プロレス界の伝説的なサブミッション、パロ・スペシャル。
両腕の関節が外れそうになり、背骨がメリメリと音を立てる。肺が完全に圧迫され、呼吸すらできない。
痛い。苦しい。折れる。
頭の中で警告音が鳴り響く。獣の感覚はとうに消え失せ、残っているのは私自身の惨めな「痛み」だけだった。
「ギブアップしなさい! これ以上は腕が壊れるわよ!」
技を掛けながら、ジュリーが叫ぶ。その声には、嘲笑ではなく、明らかな「レスラーとしての情」が混じっていた。

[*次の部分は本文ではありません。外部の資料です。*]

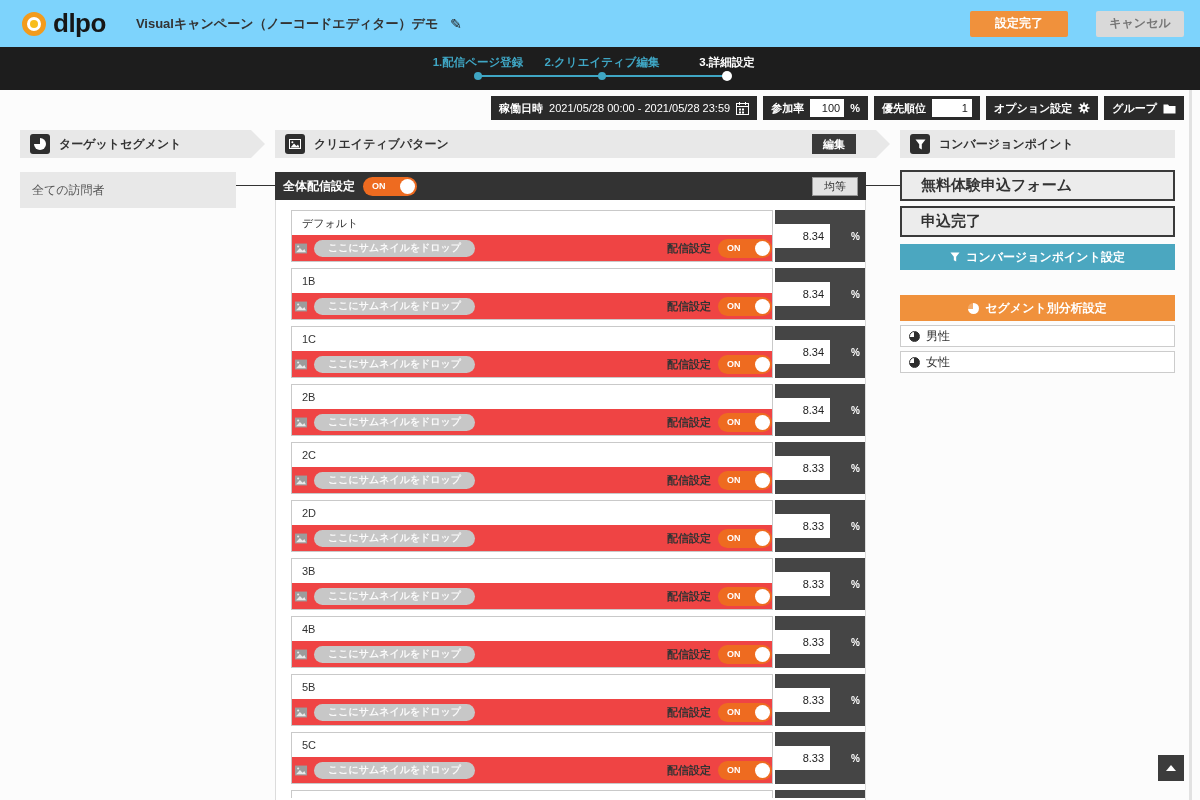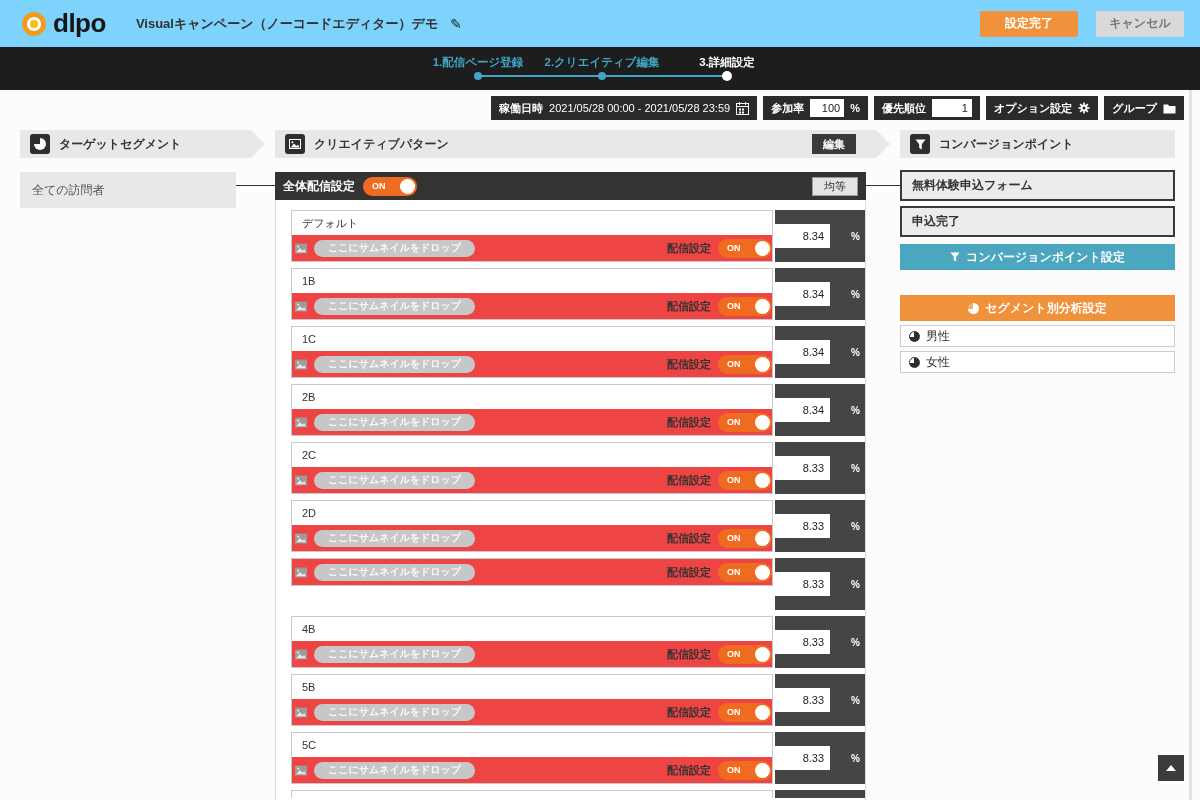--- a/index.html
+++ b/index.html
@@ -14,7 +14,7 @@
   .logo-text { font-size:26px; font-weight:bold; color:#161616; letter-spacing:-0.5px; }
   .campaign-title { margin-left:30px; font-size:13px; font-weight:bold; color:#333; }
   .pencil-icon { margin-left:12px; font-size:14px; color:#222; cursor:pointer; }
-  .header-buttons { margin-left:auto; margin-right:16px; display:flex; gap:18px; }
+  .header-buttons { margin-left:auto; margin-right:16px; display:flex; gap:28px; }
   .btn { height:26px; display:flex; align-items:center; justify-content:center; font-size:12px; font-weight:bold; border-radius:2px; cursor:pointer; }
   .btn-complete { width:98px; background:#f0913c; color:#fff; }
   .btn-cancel { width:88px; background:#d9d9d9; color:#767676; }

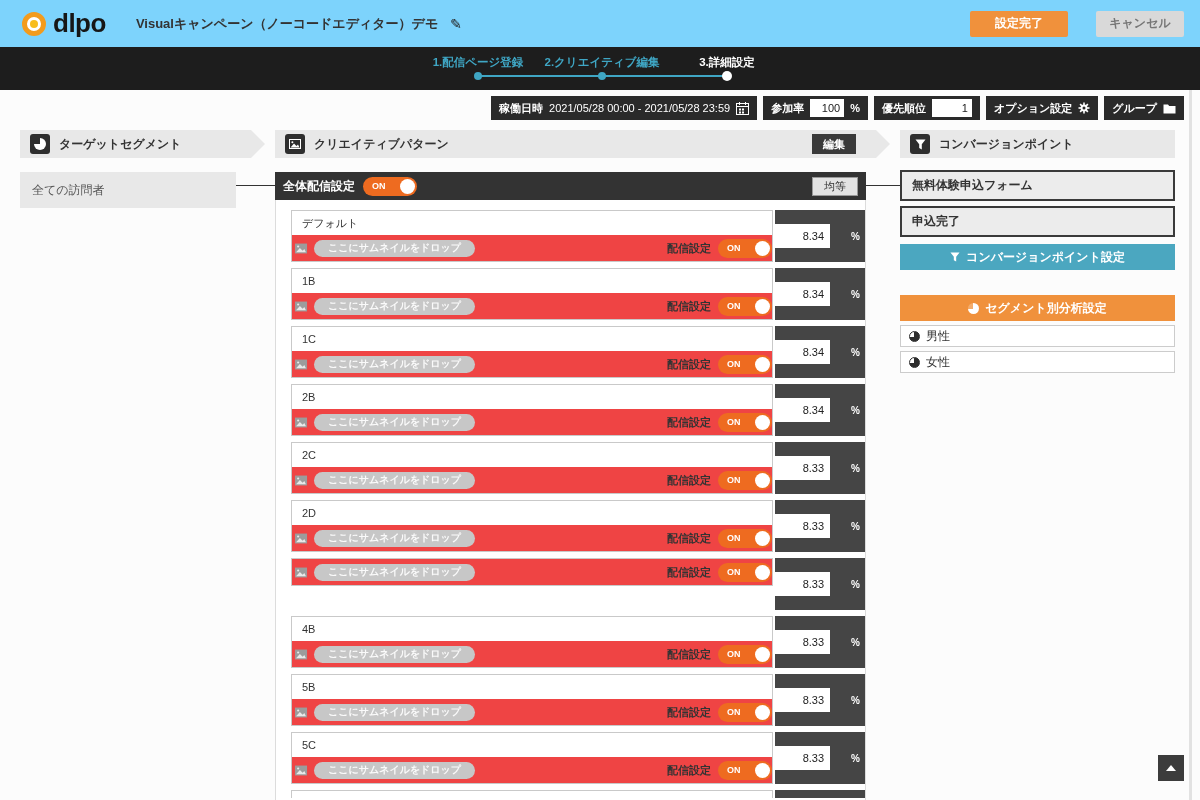--- a/index.html
+++ b/index.html
@@ -80,7 +80,7 @@
   .partial .row-value { height:8px; }
 
   
-  .cv-box { position:absolute; left:900px; width:275px; height:31px; background:#ececec; border:2px solid #3a3a3a; display:flex; align-items:center; padding-left:10px; font-size:12px; font-weight:bold; color:#333; cursor:pointer; }
+  .cv-box { position:absolute; left:900px; width:275px; height:31px; background:#ececec; border:2px solid #3a3a3a; display:flex; align-items:center; padding-left:19px; font-size:15px; font-weight:bold; color:#333; cursor:pointer; }
   .cv-box-1 { top:170px; } .cv-box-2 { top:206px; }
   .wide-btn { position:absolute; left:900px; width:275px; height:26px; color:#fff; font-size:12px; font-weight:bold; display:flex; align-items:center; justify-content:center; gap:6px; cursor:pointer; }
   .cv-settings-btn { top:244px; background:#4ba7c0; }

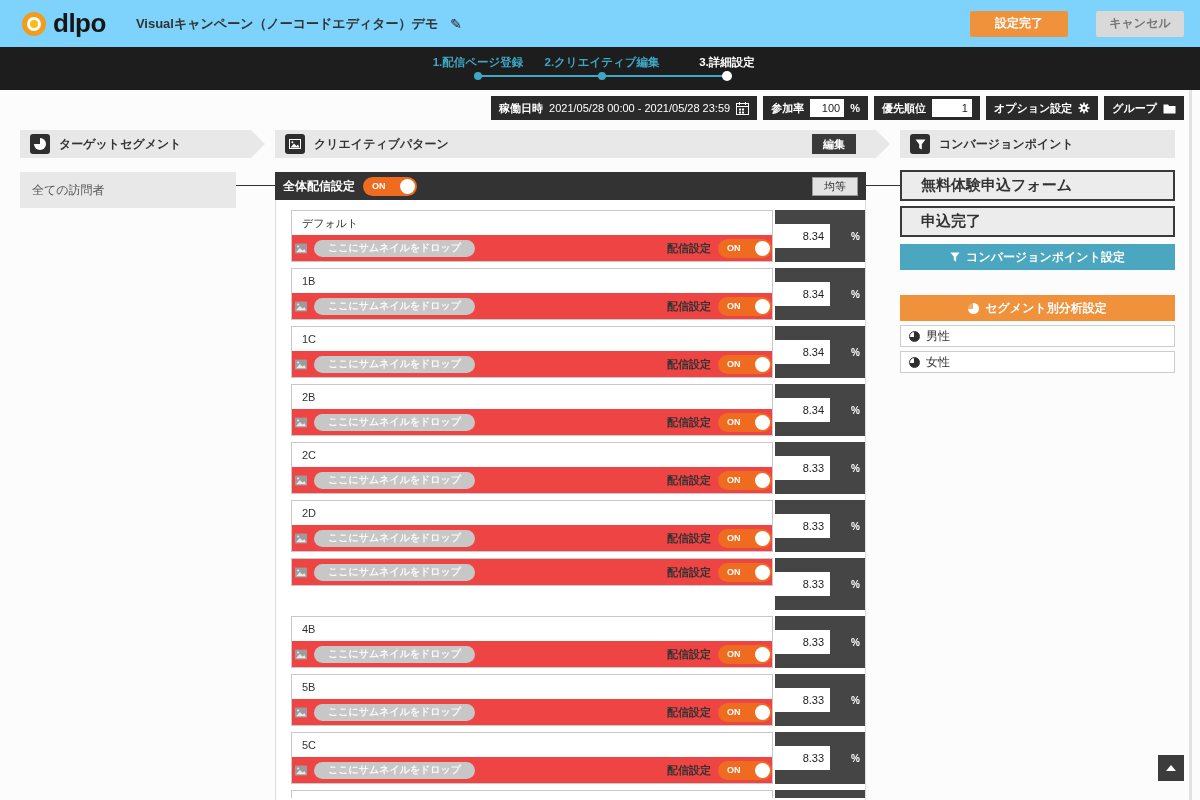--- a/index.html
+++ b/index.html
@@ -351,6 +351,7 @@
 
   <div class="pattern-row">
     <div class="row-main">
+      <div class="row-name">3B</div>
       <div class="row-thumb">
         <svg class="thumb-icon" width="14" height="11" viewBox="0 0 12 10">
               <rect x="0.5" y="0.5" width="11" height="9" fill="#9c9c9c"></rect>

(……嫌だ。みんなが繋いでくれたのに……私だけ、ここで……っ!)
私は涙と汗でぐちゃぐちゃになった顔で、宙でもがき続けた。
しかし、視界が完全にブラックアウトしていく。
腕の感覚がなくなり、これ以上は本当に後戻りできないと本能が悟った。
「……たっ、ぷ……!」
私の右手が、空を切るようにして、弱々しくジュリーの脚を三回叩いた。
タップアウト。ギブアップの合図だ。
カン、カン、カン、カン!!
終了のゴングが、新宿FACEに虚しく鳴り響く。
「勝者……ジュリー杉崎!!」
拘束が解かれ、私はマットに崩れ落ちた。
天井の眩しいライトが、涙で滲んで見えない。
0勝5敗。
プロレス小町、旗揚げ戦。
私たちが流した血と汗と涙の結晶は、帝国プロレスという巨大な壁の前に、残酷なまでの「全敗」という形で幕を閉じたのだった。